┌──
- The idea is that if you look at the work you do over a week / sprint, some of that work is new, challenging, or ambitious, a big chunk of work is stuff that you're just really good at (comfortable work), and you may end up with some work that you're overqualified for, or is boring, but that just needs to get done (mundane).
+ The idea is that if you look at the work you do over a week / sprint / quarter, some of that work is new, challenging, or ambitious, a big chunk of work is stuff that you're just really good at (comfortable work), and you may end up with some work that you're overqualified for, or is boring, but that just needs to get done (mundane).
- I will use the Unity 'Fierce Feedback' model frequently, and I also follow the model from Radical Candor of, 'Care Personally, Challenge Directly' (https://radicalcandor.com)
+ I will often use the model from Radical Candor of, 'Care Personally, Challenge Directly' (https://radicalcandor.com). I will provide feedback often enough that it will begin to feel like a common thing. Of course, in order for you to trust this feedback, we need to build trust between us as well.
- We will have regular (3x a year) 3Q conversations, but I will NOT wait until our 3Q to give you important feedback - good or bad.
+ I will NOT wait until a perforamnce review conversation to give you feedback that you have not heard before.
└──
◆ **AIM OF THE TASK**
Your task is to retype the records precisely as they stand.

◆ **SOLUTION TO THIS PROBLEM**
- The idea is that if you look at the work you do over a week / sprint, some of that work is new, challenging, or ambitious, a big chunk of work is stuff that you're just really good at (comfortable work), and you may end up with some work that you're overqualified for, or is boring, but that just needs to get done (mundane).
+ The idea is that if you look at the work you do over a week / sprint / quarter, some of that work is new, challenging, or ambitious, a big chunk of work is stuff that you're just really good at (comfortable work), and you may end up with some work that you're overqualified for, or is boring, but that just needs to get done (mundane).
- I will use the Unity 'Fierce Feedback' model frequently, and I also follow the model from Radical Candor of, 'Care Personally, Challenge Directly' (https://radicalcandor.com)
+ I will often use the model from Radical Candor of, 'Care Personally, Challenge Directly' (https://radicalcandor.com). I will provide feedback often enough that it will begin to feel like a common thing. Of course, in order for you to trust this feedback, we need to build trust between us as well.
- We will have regular (3x a year) 3Q conversations, but I will NOT wait until our 3Q to give you important feedback - good or bad.
+ I will NOT wait until a perforamnce review conversation to give you feedback that you have not heard before.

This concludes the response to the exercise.